EMMA’s spring exhibition The power of Africa focuses on Europe’s culture debt to Africa from three different standpoints. The exhibition presents an impressive selection of traditional West African art alongside European modernist art. I.a. French and Czech Cubism, German Expressionism, Russian Cubo-Futurism and Finnish contemporary art are shown in an African light.
African art had a major impact on early 20th century Modernism. With the industrialisation and urbanisation of Europe western man was seen to be moving towards decline.
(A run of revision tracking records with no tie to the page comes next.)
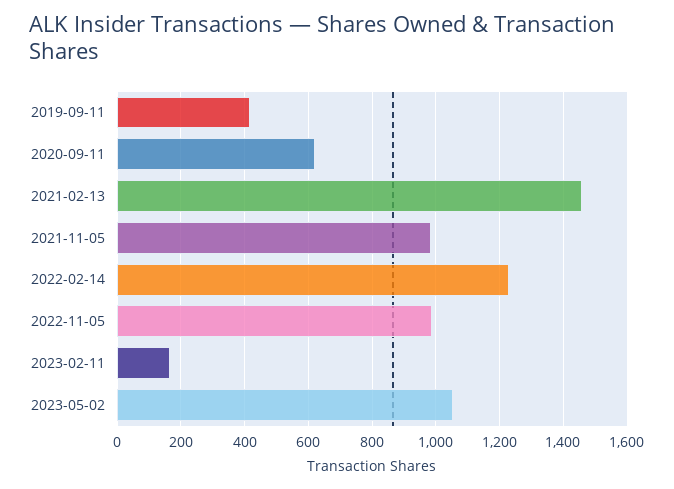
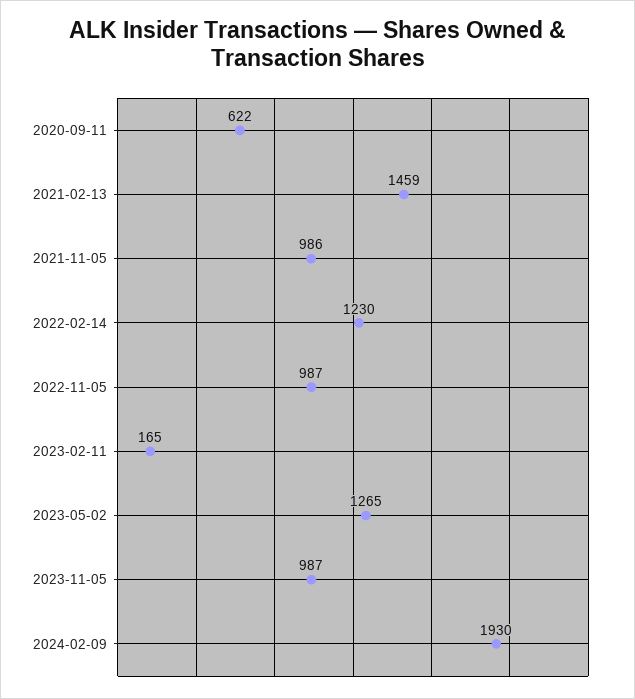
2019-09-11: 420 -> none
2023-05-02: 1060 -> 1265
2023-11-05: none -> 987
2024-02-09: none -> 1930

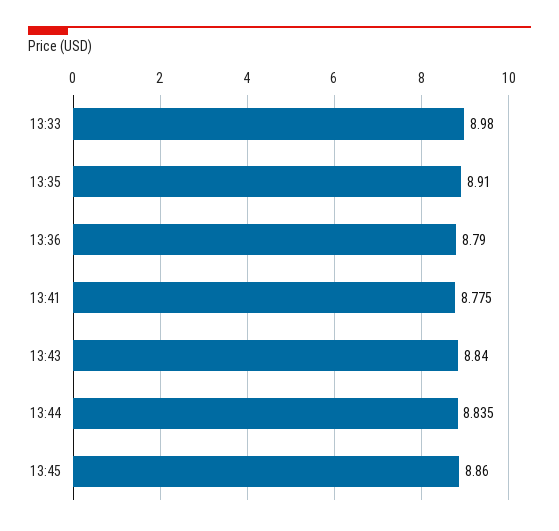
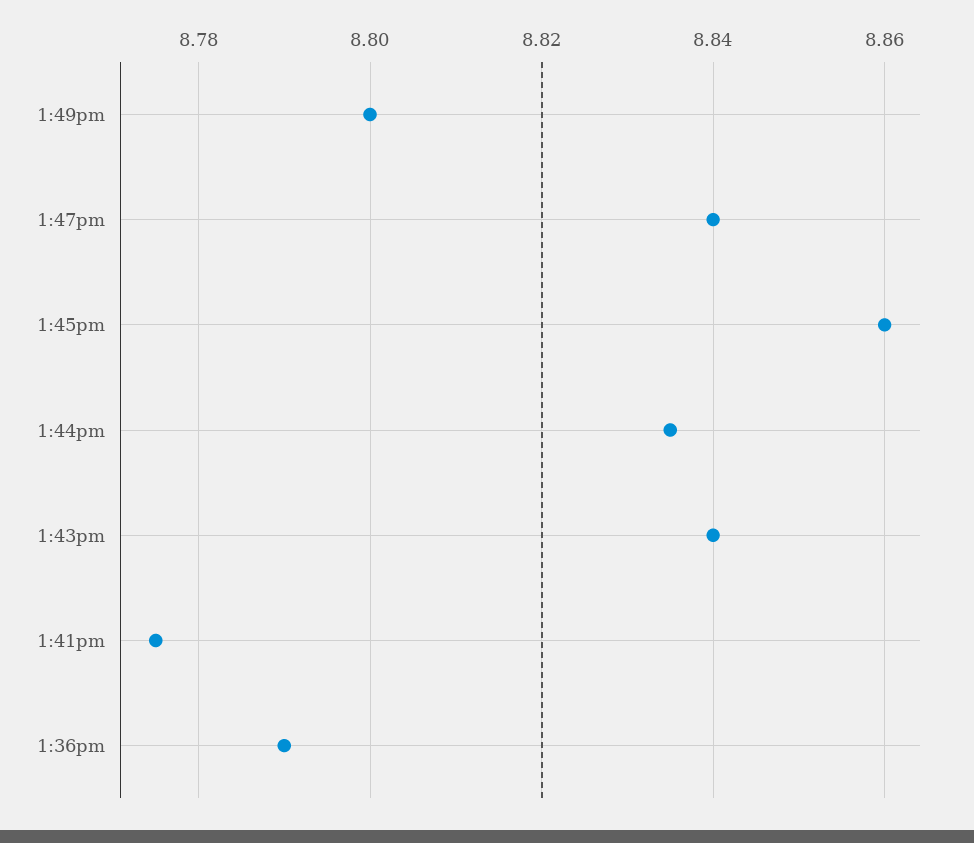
13:33: 8.98 -> none
13:35: 8.91 -> none
1:49pm: none -> 8.8
1:47pm: none -> 8.84

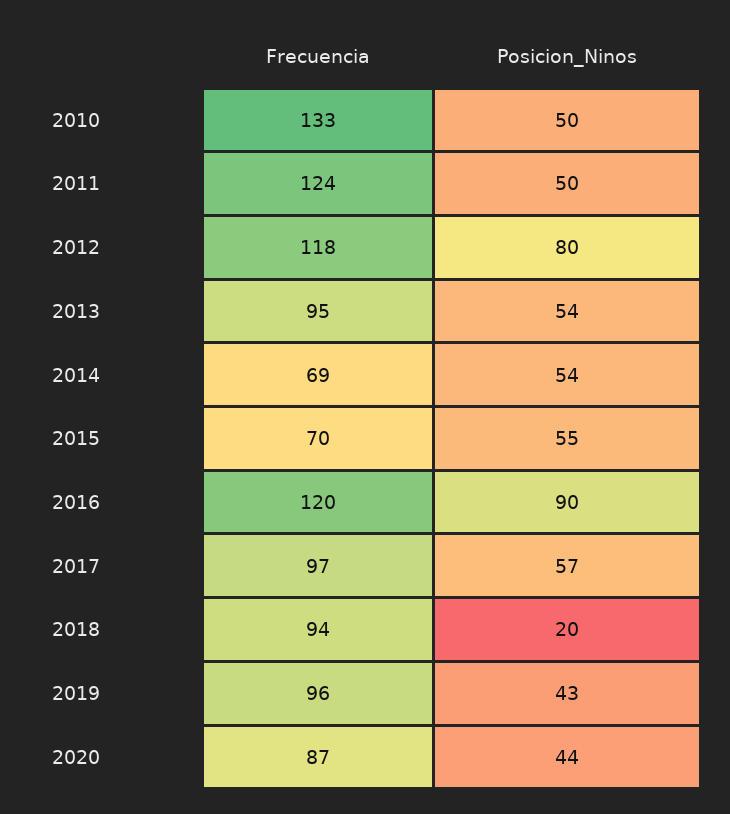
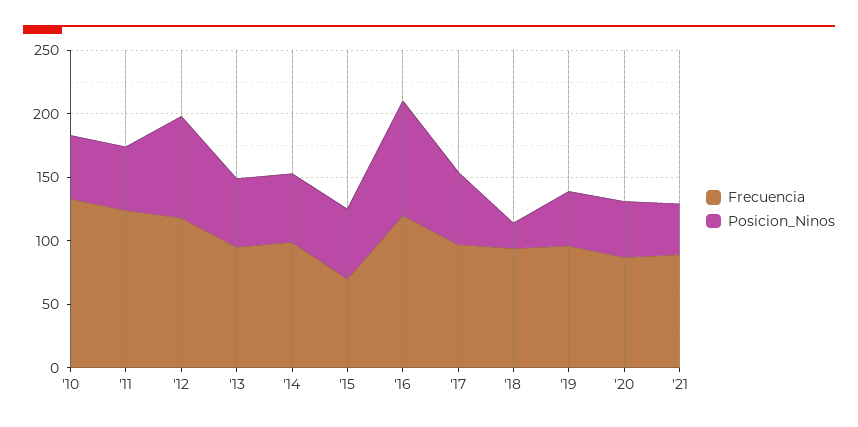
Frecuencia, 2014: 69 -> 100
Frecuencia, '21: none -> 90
Posicion_Ninos, '21: none -> 40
Artists set out to seek a new beginning, a vitality and a nucleus of human existence beyond the confines of their homes, looking as far as Africa. Pablo Picasso included, not all artists actually travelled to Africa but the geometric and minimalist language of African art rubbed off on European art through ethnographic collections and art objects. Africa brought about a complete change in the colour world of the paintings of Akseli Gallen-Kallela, the best-known Finnish artist to visit Africa, It was only later, after the artist’s death, that the glowing colours and somewhat simplified forms of his African paintings were accorded the recognition they deserved.
EMMA presents African works as part of an art culture. The exhibition wishes to demolish the mistaken idea of the superiority of European art and rationalism. Some African art works relate to rituals in the same way as the church frescoes of European art are a part of religion. Contrary to popular belief, the individuality and rich nuances of the artist can also be found in African art, Although it was not customary for African artists to sign their works the artists were respected masters in their society.
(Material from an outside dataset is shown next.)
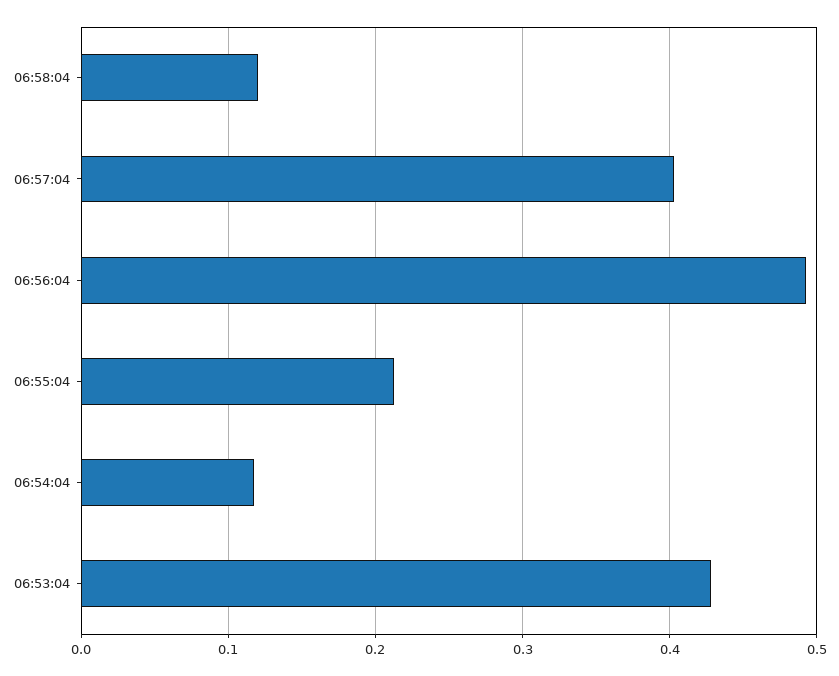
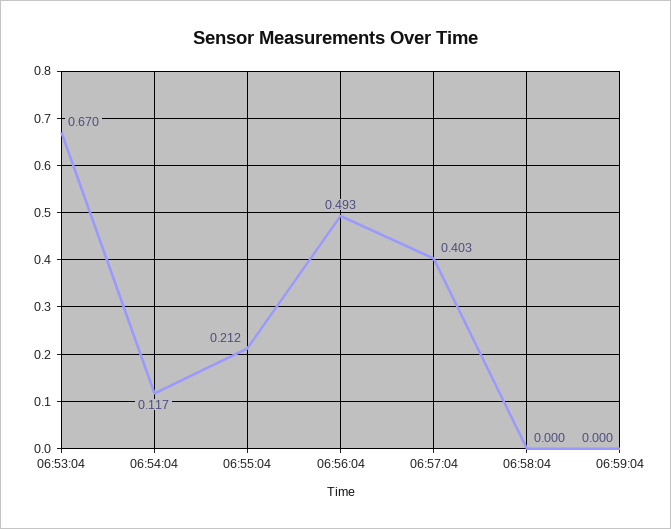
06:58:04: 0.12 -> 0
06:53:04: 0.43 -> 0.67
06:59:04: none -> 0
The third perspective traces the relationship between Finnish contemporary art and Africa. From experience gained from different cultures today’s artists seek an understanding of other cultures – and people – as well as a new artistic content. Many Finnish artists such as Stefan Bremer, Alvar Gullichsen and Teemu Mäki have visited Villa Karo, the Finnish cultural institute in Benin, but often photographs have sufficed to influence them as they did their 20th century colleagues.
The exhibition’s modernists:
Fernand Léger, Emil Filla, Otto Gutfreund, Antonin Procházka, Václav Špala, Josef Čapek, Karl Schmidt-Rottluff, Max Pechstein, Erich Heckel, Otto Mueller, Conrad Felixmüller Ernst Ludwig Kirchner, Natalia Gontšarova, Nadežda Udaltsova, Vladimir Baranov-Rossiné, Ljubov Popova, Kazimir Malevitš, O.V.Rozanova, Alexander Drevin, Pavel Filonov, Vladimir Tatlin, André Lhote, Pablo Picasso, Paul Klee, Auguste Herbin, Marie Laurencin, Wäinö Aaltonen, Hugo Backmansson, Birger Carlstedt, Alvar Cawén, Akseli Gallen-Kallela, Greta Hällfors-Sipilä and Uuno Alanko.
The exhibition’s Finnish contemporary artists:
Martti Aiha, Stefan Bremer, Alvar Gullichsen, Timo Kelaranta, Pertti Kukkonen, Tapani Mikkonen, Marika Mäkelä, Teemu Mäki, Tiina-Elina Nurminen, Lauri Nykopp, Kimmo Pyykkö, Ulla Rantanen, Tuomo-Juhani Vuorenmaa and IlkkaVäätti.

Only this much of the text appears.